Ricardito quería un tren
Ricardito era un niño flaco, espigado y muy juguetón. Se pasaba las horas muertas metido en su casa jugando con una colección de juguetes que había ido aumentando desmedidamente a lo largo de su infancia, como si la única forma de estimular su crecimiento fuera la acumulación de trastos y cachivaches de todos los tamaños y colores.
Ricardito tenía muchos juguetes, pero sus favoritos eran los mecánicos, esos que se movían solos o bien guiados a distancia por la voluntad de su propia mano, una articulación pequeña pero firme.
Ricardito solía jugar solo, imaginaba que era un gran constructor de carreteras por donde circulaban sus mecanos contaminando el medioambiente con gritos estridentes que simulaban con gran realismo las pitas de los coches y el rugido de los motores.
En las carreteras de Ricardito enseguida se formaban atascos, pero él lo solucionaba añadiendo un tercer carril junto a la cama o construyendo una vía de ronda que pasaba por el cuarto de baño.
Pero a Ricardito le faltaba un juguete en su gran colección: el tren. Su padre nunca se lo quiso comprar. Ponía como excusa que era un ingenio inútil que necesitaba de unos raíles para poderse desplazar.
Sin embargo, a Ricardito el tren le parecía una máquina fabulosa, como sacada de un libro de leyendas, y se imaginaba a una gran oruga de colores transitando con su andar sinuoso por todas las habitaciones de la casa y descongestionando las autopistas que ya iban por el quinto o sexto carril.
A veces venían a jugar a casa sus mejores amigos, Anita y Miguel, y entre los tres imaginaban una isla poblada de gusanos mecánicos que conectarían entre sí las ciudades y pueblos formando una gran área metropolitana que sería la envidia de las grandes urbes del mundo.
“Una gran urbe que respetara su patrimonio histórico y cultural”, añadía Anita, que siempre ponía un toque intelectual a las expectativas del grupo.
Ricardito nunca tuvo un tren, pero un día, viendo la tele, pensó que cuando fuera mayor sería como aquel señor de pelo blanco (también se llamaba Ricardo), que había salido inaugurando el tranvía de su ciudad.

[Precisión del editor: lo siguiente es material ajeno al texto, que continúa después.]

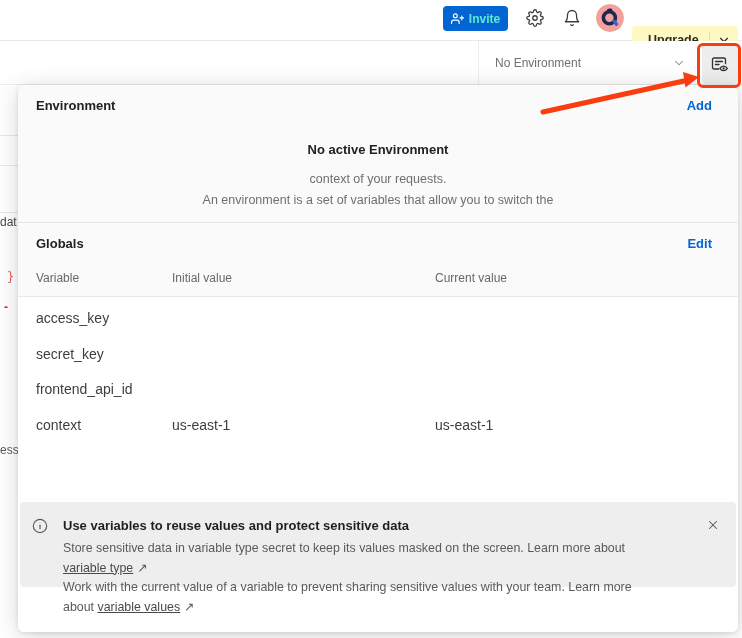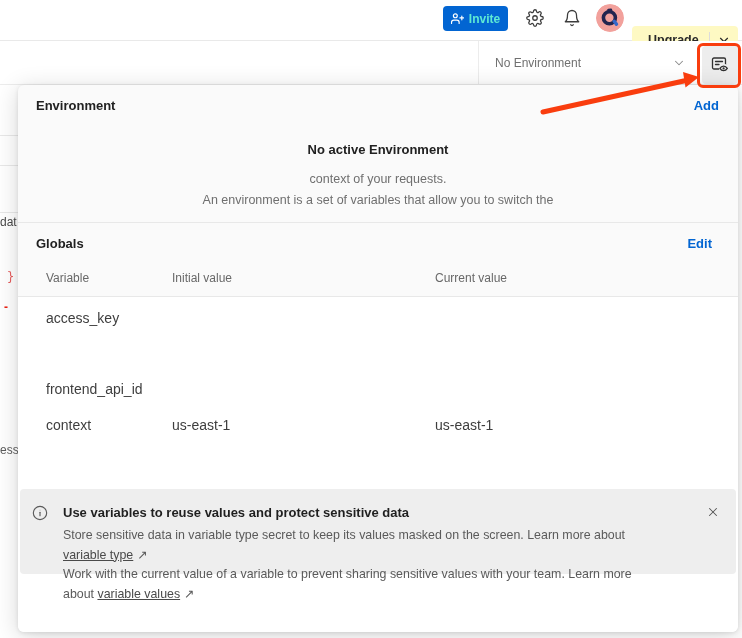--- a/index.html
+++ b/index.html
@@ -33,36 +33,36 @@
 
   
   .frag { color:#4a4a4a; font-size:12px; white-space:nowrap; overflow:hidden; }
   .hline { height:1px; background:#e8e8e8; }
 
   
   .panel { left:18px; top:85px; width:720px; height:547px; background:#fafafa; border-radius:6px;
     box-shadow:0 4px 24px rgba(0,0,0,.16), 0 1px 4px rgba(0,0,0,.10); }
   .panel-title { left:18px; top:13px; font-size:13px; font-weight:700; color:#212121; }
   .link-action { font-size:13px; font-weight:700; color:#0265d2; cursor:pointer; }
-  .add-link { right:19px; top:13px; }
+  .add-link { right:26px; top:13px; }
   .empty-title { left:0; top:57px; width:100%; text-align:center; font-size:13px; font-weight:700; color:#212121; }
   .empty-desc { left:0; top:84px; width:100%; text-align:center; font-size:12.5px; color:#6f6f6f; line-height:21px; }
   .div1 { left:0; top:137px; width:100%; height:1px; background:#e8e8e8; }
   .globals-title { left:18px; top:151px; font-size:13px; font-weight:700; color:#212121; }
   .edit-link { right:26px; top:151px; }
   .col-head { top:186px; font-size:12px; color:#686868; }
-  .col-var { left:28px;text-align:right; } .col-init { left:154px; } .col-cur { left:417px; }
+  .col-var { left:18px;text-align:right; } .col-init { left:154px; } .col-cur { left:417px; }
   .div2 { left:0; top:211px; width:100%; height:1px; background:#e8e8e8; }
   .rows-bg { left:0; top:212px; width:100%; height:335px; background:#ffffff; border-radius:0 0 6px 6px; }
   .vrow { left:0; width:100%; height:16px; font-size:14px; color:#3e3e3e; }
   .vrow span { position:absolute; }
   .r1 { top:225px; } .r2 { top:261px; } .r3 { top:296px; } .r4 { top:332px; }
 
   
-  .infobox { left:2px; top:404px; width:716px; height:85px; background:#eeeeee; border-radius:4px; }
+  .infobox { left:2px; top:417px; width:716px; height:85px; background:#eeeeee; border-radius:4px; }
   .info-icon { left:12px; top:16px; width:16px; height:16px; color:#5a5a5a; display:flex; }
   .info-title { left:43px; top:16px; font-size:13px; font-weight:700; color:#1f1f1f; }
   .info-close { right:14px; top:14px; width:18px; height:18px; color:#555; display:flex; align-items:center; justify-content:center; cursor:pointer; background:none; border:none; }
   .info-body { left:43px; top:37px; right:34px; font-size:12.4px; color:#5a5a5a; line-height:19.5px; }
   .info-body a, .ilink { color:#4a4a4a; text-decoration:underline; cursor:pointer; }
   .ext-arrow { margin-left:4px; text-decoration:none; display:inline-block; color:#5a5a5a; }
 
   
   .anno-rect { left:697px; top:43px; width:44px; height:45px; border:3px solid #f93d0e; border-radius:6px; pointer-events:none; z-index:30; }
   .anno-svg { left:0; top:0; width:742px; height:638px; pointer-events:none; z-index:30; }
@@ -176,20 +176,25 @@
 
     <span class="abs col-head col-var">Variable</span>
     <span class="abs col-head col-init">Initial value</span>
     <span class="abs col-head col-cur">Current value</span>
 
     <div class="abs div2"></div>
     <div class="abs rows-bg"></div>
 
     <div class="abs vrow r1">
       <span class="col-var">access_key</span>
+      <span class="col-init"></span>
+      <span class="col-cur"></span>
+    </div>
+    <div class="abs vrow r2">
+      <span class="col-var">secret_key</span>
       <span class="col-init"></span>
       <span class="col-cur"></span>
     </div>
     <div class="abs vrow r3">
       <span class="col-var">frontend_api_id</span>
       <span class="col-init"></span>
       <span class="col-cur"></span>
     </div>
     <div class="abs vrow r4">
       <span class="col-var">context</span>

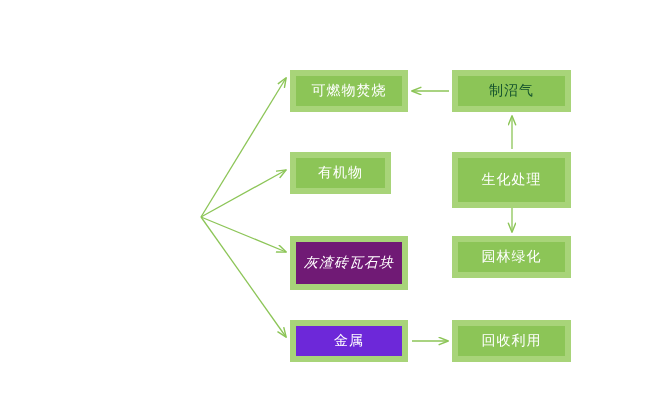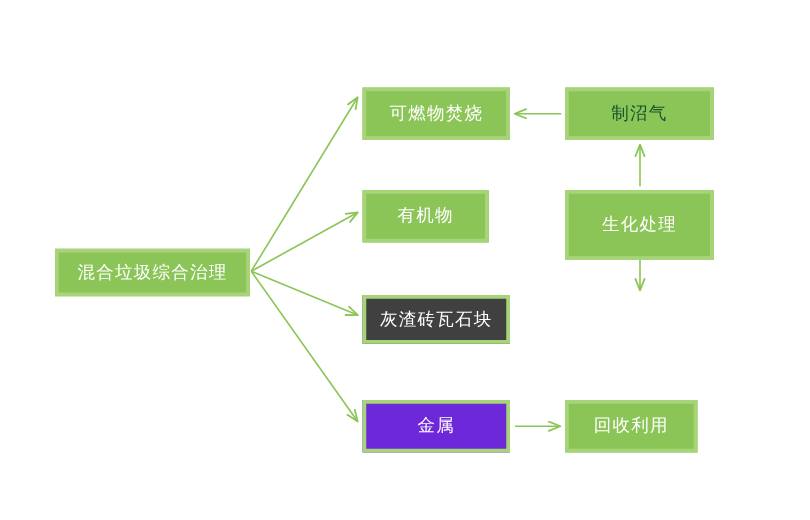--- a/index.html
+++ b/index.html
@@ -23,21 +23,21 @@
     left: 0;
     top: 0;
     width: 648px;
     height: 416px;
     pointer-events: none;
   }
   .node {
     position: absolute;
     box-sizing: border-box;
     background: #8cc557;
-    border: 3px solid #ef4444;
+    border: 6px solid #ef4444;
     color: #ffffff;
     display: flex;
     align-items: center;
     justify-content: center;
     text-align: left;
     letter-spacing: 1px;
     line-height: 1.1;
     white-space: nowrap;
     user-select: none;
   }
@@ -67,46 +67,46 @@
         <line x1="201" y1="217" x2="286" y2="170" stroke="#8cc557" marker-end="url(#arrowhead)"></line>
         <line x1="201" y1="217" x2="286" y2="252" stroke="#8cc557" marker-end="url(#arrowhead)"></line>
         <line x1="201" y1="217" x2="286" y2="337" stroke="#8cc557" marker-end="url(#arrowhead)"></line>
         <line x1="449" y1="91" x2="412" y2="91" stroke="#8cc557" marker-end="url(#arrowhead)"></line>
         <line x1="512" y1="149" x2="512" y2="116" stroke="#8cc557" marker-end="url(#arrowhead)"></line>
         <line x1="512" y1="197" x2="512" y2="232" stroke="#8cc557" marker-end="url(#arrowhead)"></line>
         <line x1="412" y1="341" x2="448" y2="341" stroke="#8cc557" marker-end="url(#arrowhead)"></line>
       </g>
   </svg>
 
-  <div class="node node-root" style="left: 44px; top: 199px; width: 156px; height: 38px; background: rgb(140, 197, 87); border-color: rgb(168, 212, 121); color: rgb(255, 255, 255);">
-    <span>混合垃圾综合治理</span>
-  </div>
 
   <div class="node node-mid" style="left: 290px; top: 70px; width: 118px; height: 42px; background: rgb(140, 197, 87); border-color: rgb(168, 212, 121); color: rgb(255, 255, 255);">
     <span>可燃物焚烧</span>
   </div>
 
   <div class="node node-mid" style="left: 290px; top: 152px; width: 101px; height: 42px; background: rgb(140, 197, 87); border-color: rgb(168, 212, 121); color: rgb(255, 255, 255);">
     <span>有机物</span>
   </div>
 
-  <div class="node node-mid" style="left: 290px; top: 236px; width: 118px; height: 39px; background: #404040; border-color: rgb(168, 212, 121); color: rgb(255, 255, 255);">
+  <div class="node node-mid" style="left: 290px; top: 236px; width: 118px; height: 54px; background: #701a75; border-color: rgb(168, 212, 121); color: rgb(255, 255, 255); font-style: italic;">
     <span>灰渣砖瓦石块</span>
   </div>
 
   <div class="node node-mid" style="left: 290px; top: 320px; width: 118px; height: 42px; background: #6d28d9; border-color: rgb(168, 212, 121); color: rgb(255, 255, 255);">
     <span>金属</span>
   </div>
 
   <div class="node node-end" style="left: 452px; top: 70px; width: 119px; height: 42px; background: rgb(140, 197, 87); border-color: rgb(168, 212, 121); color: #14532d;">
     <span>制沼气</span>
   </div>
 
   <div class="node node-end" style="left: 452px; top: 152px; width: 119px; height: 56px; background: rgb(140, 197, 87); border-color: rgb(168, 212, 121); color: rgb(255, 255, 255);">
     <span>生化处理</span>
   </div>
 
+  <div class="node node-end" style="left: 452px; top: 236px; width: 119px; height: 42px; background: rgb(140, 197, 87); border-color: rgb(168, 212, 121); color: rgb(255, 255, 255);">
+    <span>园林绿化</span>
+  </div>
 
-  <div class="node node-end" style="left: 452px; top: 320px; width: 106px; height: 42px; background: rgb(140, 197, 87); border-color: rgb(168, 212, 121); color: rgb(255, 255, 255);">
+  <div class="node node-end" style="left: 452px; top: 320px; width: 119px; height: 42px; background: rgb(140, 197, 87); border-color: rgb(168, 212, 121); color: rgb(255, 255, 255);">
     <span>回收利用</span>
   </div>
 
 </div>
 
 </body></html>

Si algún día fuera presidente del gobierno (o del Cabildo, no estaba muy seguro), construiría una línea ferroviaria que diera la vuelta a la isla y todos los isleños formarían parte de ese ilusionante proyecto de futuro que Ricardito había imaginado muchas veces en compañía de Anita y de Miguel.
Pero, para eso, tendría que jugar menos y estudiar más de lo que lo hacía ahora. Debía crecer rápido, no fuera que alguien le robara la idea antes de convertirse en alguien importante, como ese señor tan gracioso que salía en la tele inaugurando su propio tren.